Screenwriter Garland also admitted that he came to appreciate the more subtle aspects of early Dredd comics by working on the project.
"When I was ten a lot of the satire that exists in Dredd went straight over my head," explained the "28 Days Later" scribe. "I just didn't pick up on any of that stuff -- I got caught up in the adrenaline of the stories."
When Garland was a teenager, the brutality of the Judge Dredd comics was a natural selling point. "It was really an experience to encounter them — and hide them from my parents — because they're really extreme." At the same time, Garland was quick to point out, there was so much more to Dredd than just the hyper-violence. "They're these incredible, imaginative, hallucinogenic sci-fi stories."
"In a story like 'Origins,' you've got this character that was originally established as being so black and white -- a totalitarian, fascist cop -- suddenly developing this conscience,' said Urban of the popular 2006 comic book storyline that helped define the version of the character seen on film. "He's actually questioning the whole system that he is charged to uphold." Urban said that Dredd's arc in the film begins to show the "first cracks" of that particular character development.Olivia Thirlby in "Dredd 3D." (Lionsgate)
Key to keeping Dredd faithful to the source material were Garland's collaboration with original writer John Wagner and Urban. When asked if he and Urban, both fans of the comic, were on the same page going into the film, Garland was unambigous.

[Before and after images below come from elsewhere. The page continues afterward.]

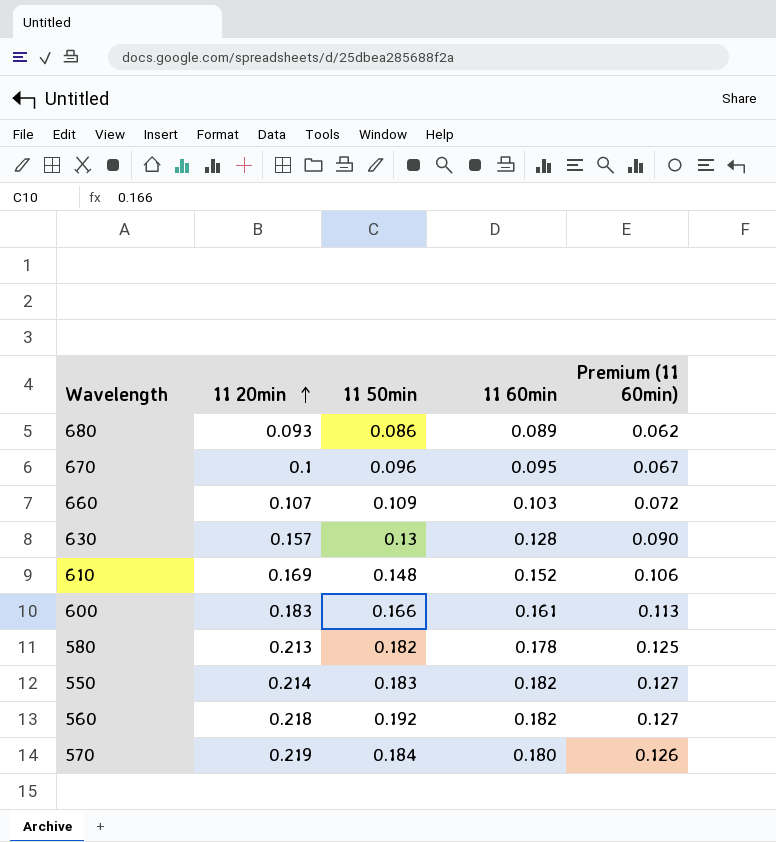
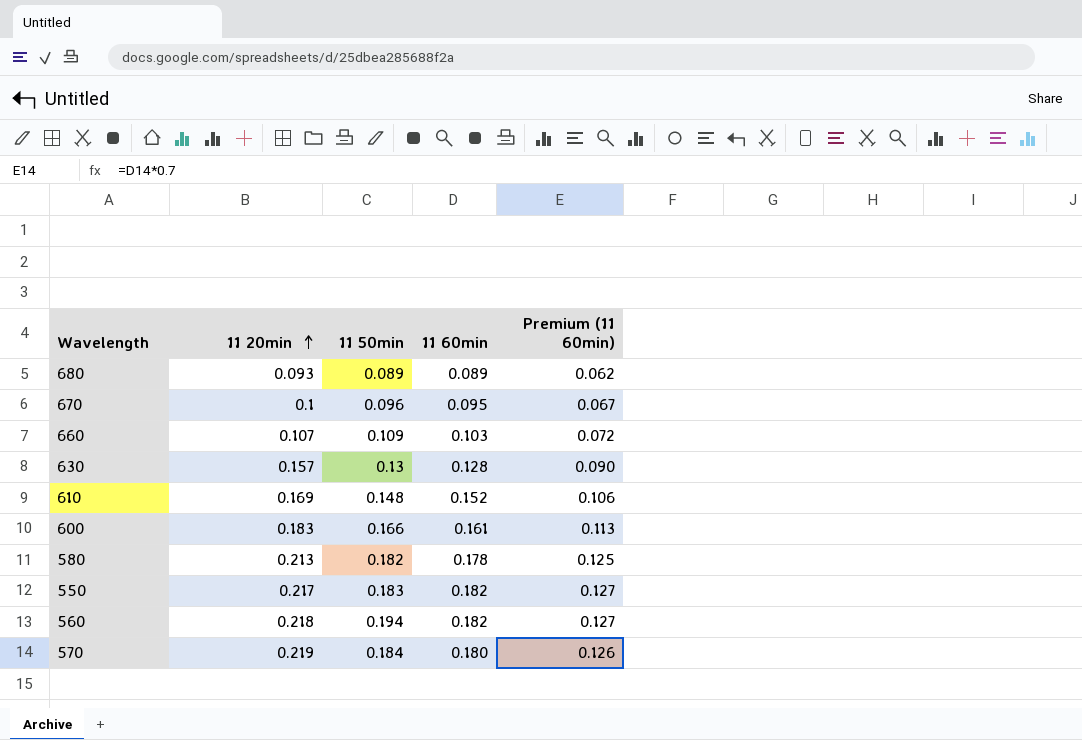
680 | 11 50min: 0.086 -> 0.089
550 | 11 20min: 0.214 -> 0.217
560 | 11 50min: 0.192 -> 0.194

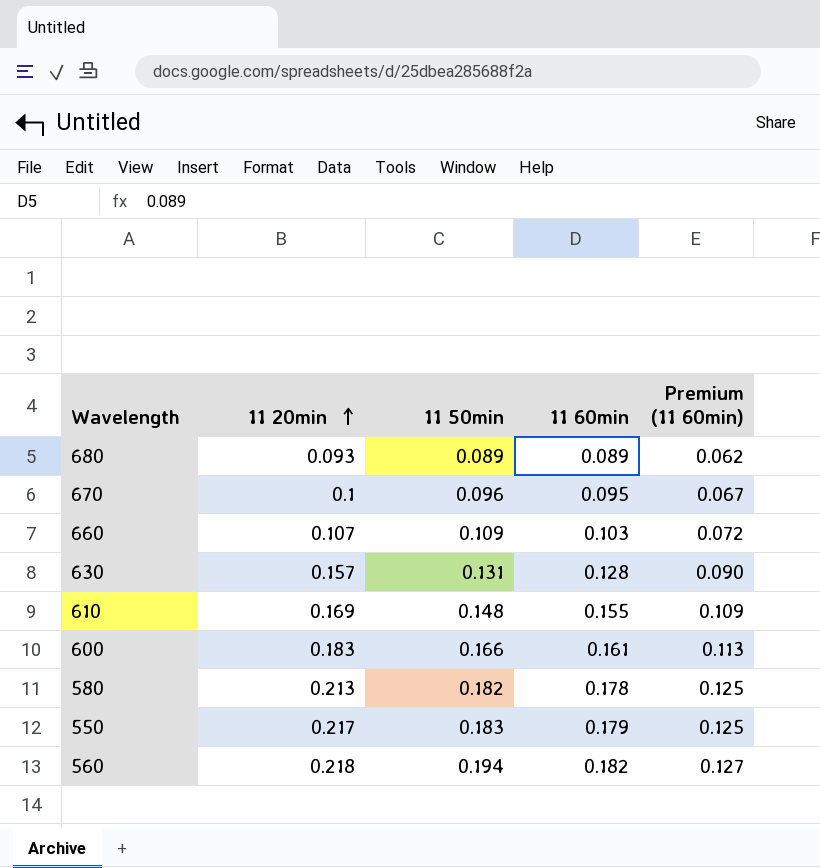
row 570: 0.219 | 0.184 | 0.180 | 0.126 -> none
630 | 11 50min: 0.13 -> 0.131
610 | 11 60min: 0.152 -> 0.155
610 | Premium (11 60min): 0.106 -> 0.109
550 | 11 60min: 0.182 -> 0.179
550 | Premium (11 60min): 0.127 -> 0.125

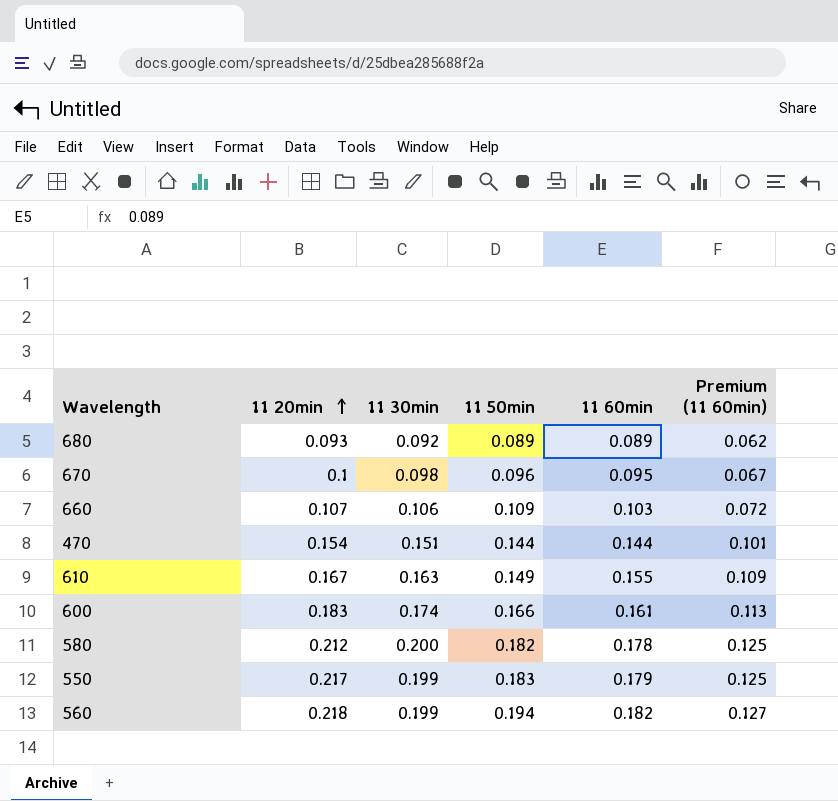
column 11 30min | position: none -> 3
row 630: 0.157 | 0.131 | 0.128 | 0.090 -> none
row 470: none -> 0.154 | 0.151 | 0.144 | 0.144 | 0.101
610 | 11 20min: 0.169 -> 0.167
610 | 11 50min: 0.148 -> 0.149
580 | 11 20min: 0.213 -> 0.212

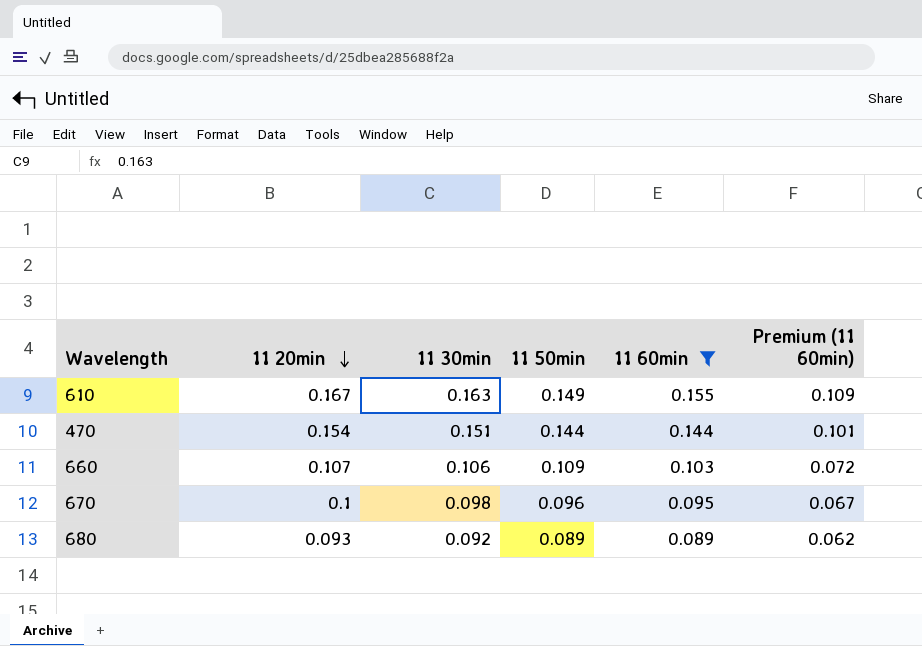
filter: none -> 11 60min <= 0.155
row order: 11 20min ascending -> 11 20min descending

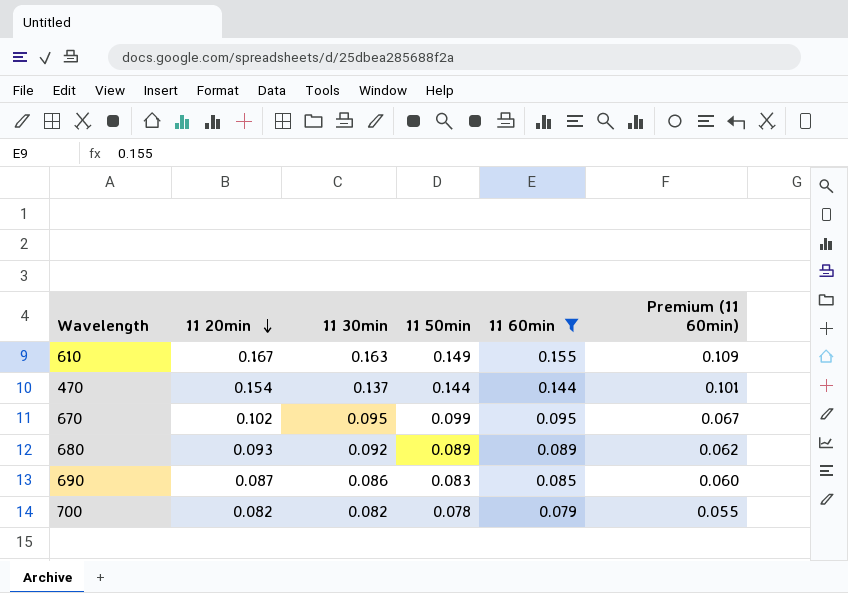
row 660: 0.107 | 0.106 | 0.109 | 0.103 | 0.072 -> none
470 | 11 30min: 0.151 -> 0.137
670 | 11 20min: 0.1 -> 0.102
670 | 11 30min: 0.098 -> 0.095
670 | 11 50min: 0.096 -> 0.099
row 690: none -> 0.087 | 0.086 | 0.083 | 0.085 | 0.060
row 700: none -> 0.082 | 0.082 | 0.078 | 0.079 | 0.055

"Me and Karl were absolutely on the same wavelength, 100 per cent," Garland said, nodding to drive his point home. "I never once had a conversation with Karl about motivation — 'Why is he saying this? Why is he doing that?' The kind of input Karl was having initially had more to do with reducing lines," said Garland, who added that Urban went against the acting cliché of actors wanting more lines in that instance. "He'd be trying to crunch it — Is there any way we can say this line quicker or in a more blunt way?"
When asked if he felt any pressure from fans, Urban said he felt obliged to do it right. "I would define myself as a fan," said Urban with a sigh. "So I put enough pressure on myself to get it right without having to take into account how everyone else in the world is feeling."
Urban gave full credit to Garland for how the character turned out in the film, calling the big screen Judge Dredd a "testament" to the writer's hard work. "By the time we came on board it was there. Our job was just to step in a say the lines."
"Dredd 3D" will lay down the law in theatres on Sept. 21.